▶ **What to work on**
Restate word for word only the lines from the one with "text: 客户订单准交率由升级前不到 ->" through the end of the records; no pictures belong in the copy.

▶ **Stored items from a collection**

- - - -

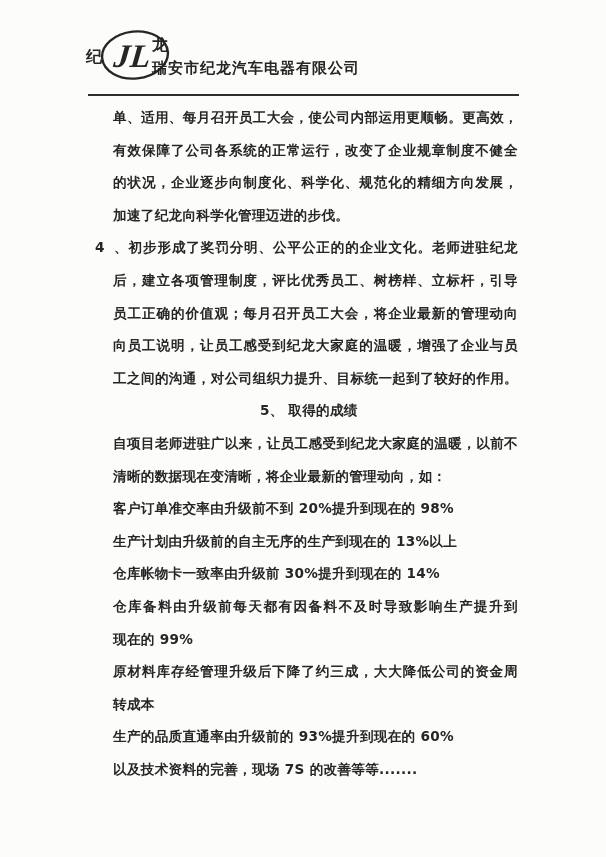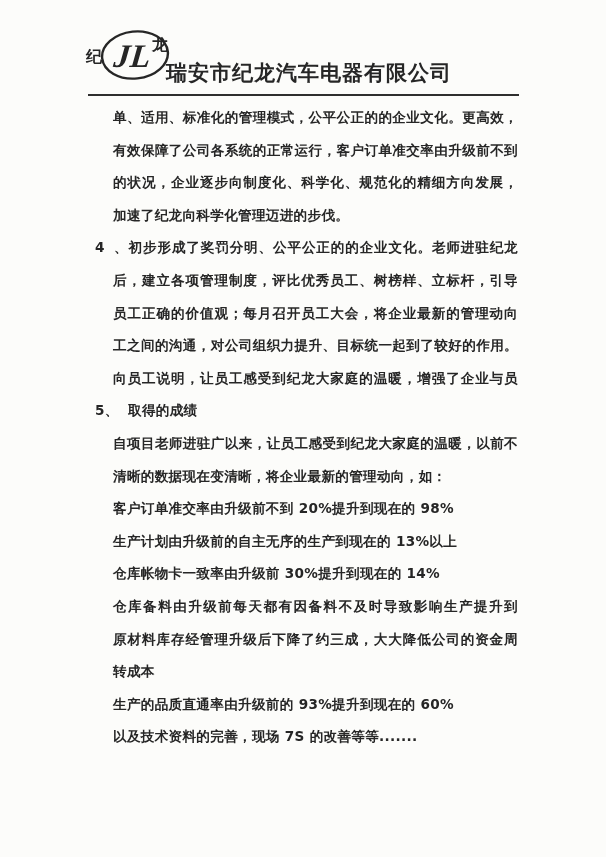"瑞安市纪龙汽车电器有限公司" .company-name { font-size: 21px -> 15px; left: 166px -> 152px }
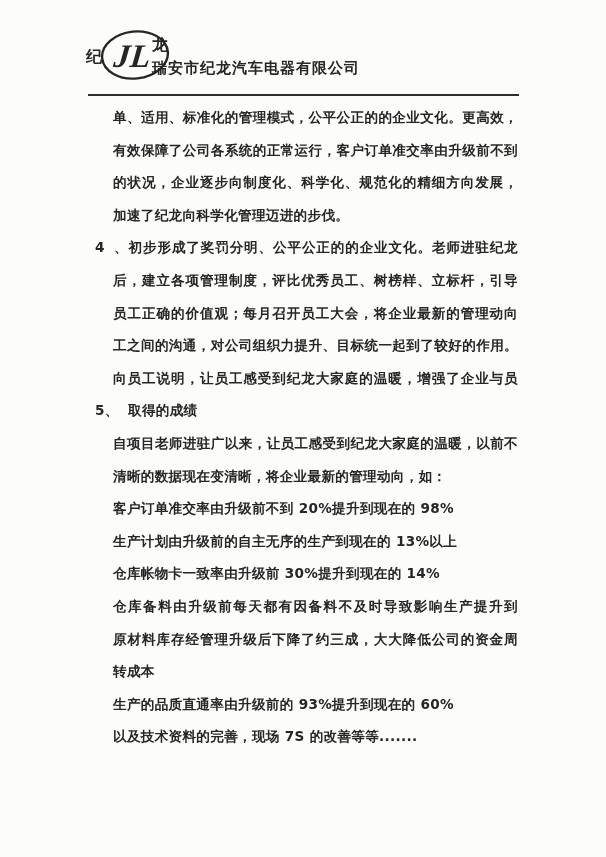"单、适用、标准化的管理模式，公平公正的的企业文化。更高效，" span { text: 标准化的管理模式，公平公正的的企业文化 -> 每月召开员工大会，使公司内部运用更顺畅 }
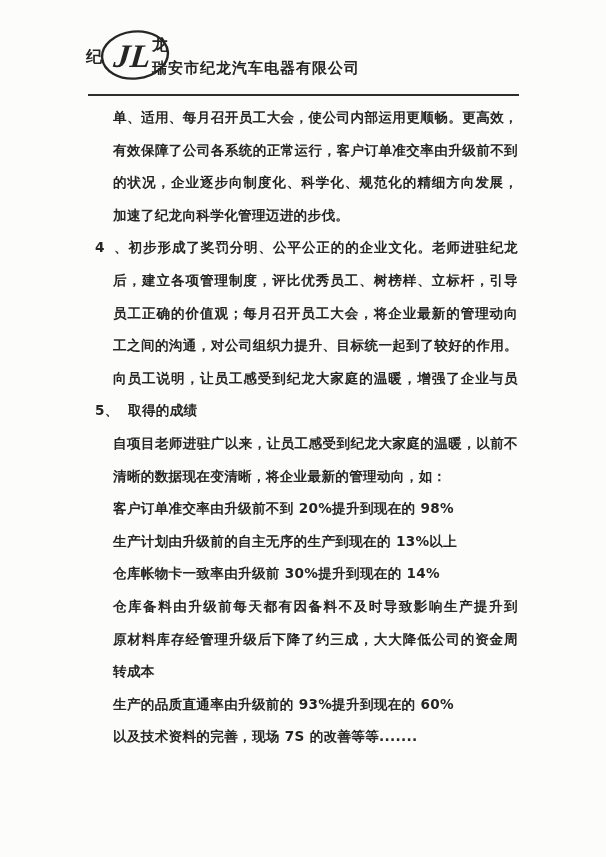"有效保障了公司各系统的正常运行，客户订单准交率由升级前不到" span { text: 客户订单准交率由升级前不到 -> 改变了企业规章制度不健全 }
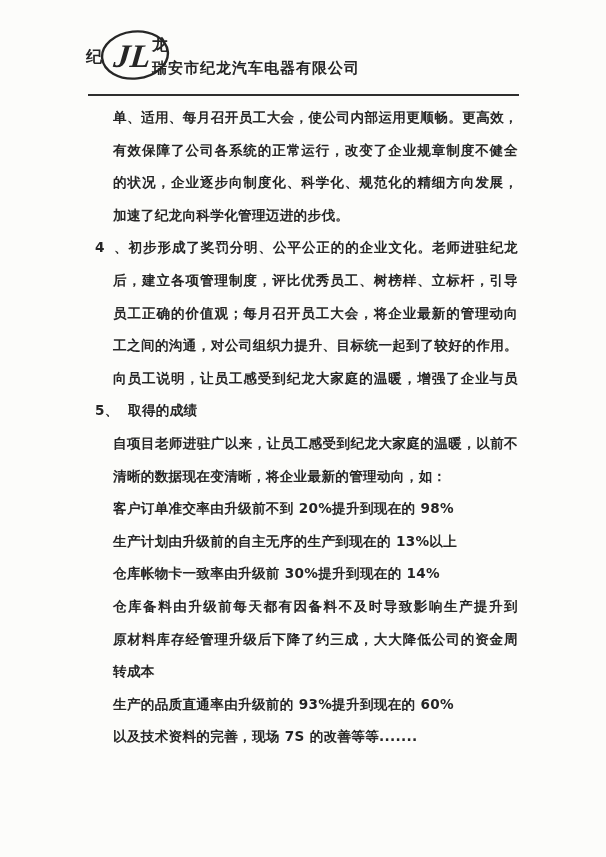"工之间的沟通，对公司组织力提升、目标统一起到了较好的作用。" div.line { order: before "向员工说明，让员工感受到纪龙大家庭的温暖，增强了企业与员" -> after "向员工说明，让员工感受到纪龙大家庭的温暖，增强了企业与员" }
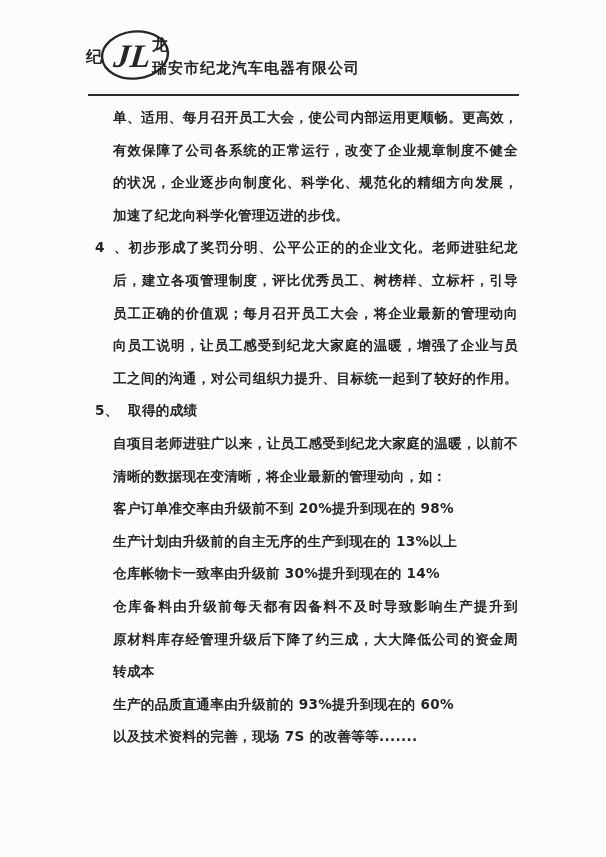"5、 取得的成绩" .line.first { text-align: none -> center }
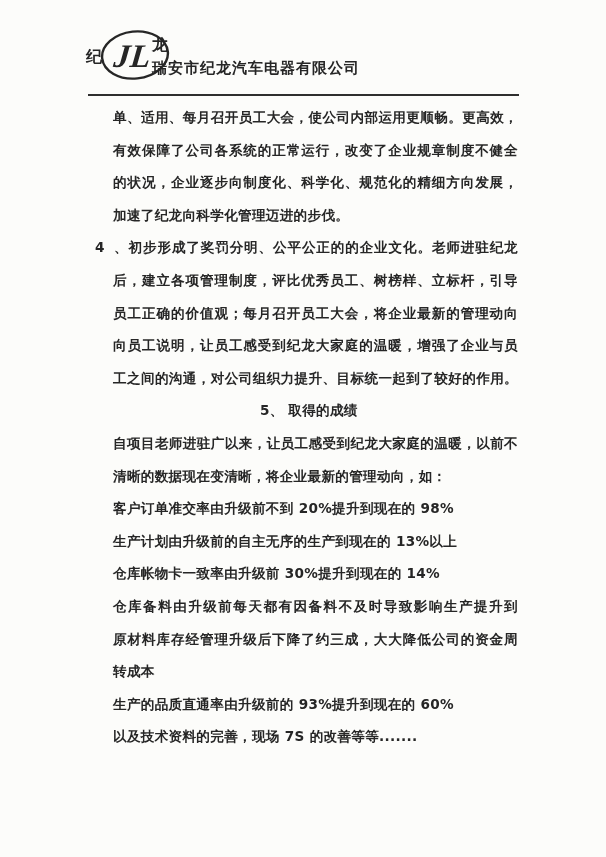"现在的 99%" div.line { html: none -> <div><span>现在的 99%</span></div> }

- - - -

▶ **Solved problem**
"有效保障了公司各系统的正常运行，客户订单准交率由升级前不到" span { text: 客户订单准交率由升级前不到 -> 改变了企业规章制度不健全 }
"工之间的沟通，对公司组织力提升、目标统一起到了较好的作用。" div.line { order: before "向员工说明，让员工感受到纪龙大家庭的温暖，增强了企业与员" -> after "向员工说明，让员工感受到纪龙大家庭的温暖，增强了企业与员" }
"5、 取得的成绩" .line.first { text-align: none -> center }
"现在的 99%" div.line { html: none -> <div><span>现在的 99%</span></div> }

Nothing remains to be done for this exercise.